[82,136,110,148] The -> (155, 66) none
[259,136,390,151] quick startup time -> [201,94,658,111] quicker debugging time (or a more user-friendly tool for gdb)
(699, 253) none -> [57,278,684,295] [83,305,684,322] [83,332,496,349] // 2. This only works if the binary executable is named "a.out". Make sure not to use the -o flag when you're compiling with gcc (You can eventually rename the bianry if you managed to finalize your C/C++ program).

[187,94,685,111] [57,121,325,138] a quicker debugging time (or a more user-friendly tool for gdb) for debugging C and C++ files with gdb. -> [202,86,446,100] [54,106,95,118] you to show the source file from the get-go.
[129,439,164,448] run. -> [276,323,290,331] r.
== == ==
What needs to be done:
Which lines of the records contain "more"? Show each of them.

Solution for this problem:
[259,136,390,151] quick startup time -> [201,94,658,111] quicker debugging time (or a more user-friendly tool for gdb)
[187,94,685,111] [57,121,325,138] a quicker debugging time (or a more user-friendly tool for gdb) for debugging C and C++ files with gdb. -> [202,86,446,100] [54,106,95,118] you to show the source file from the get-go.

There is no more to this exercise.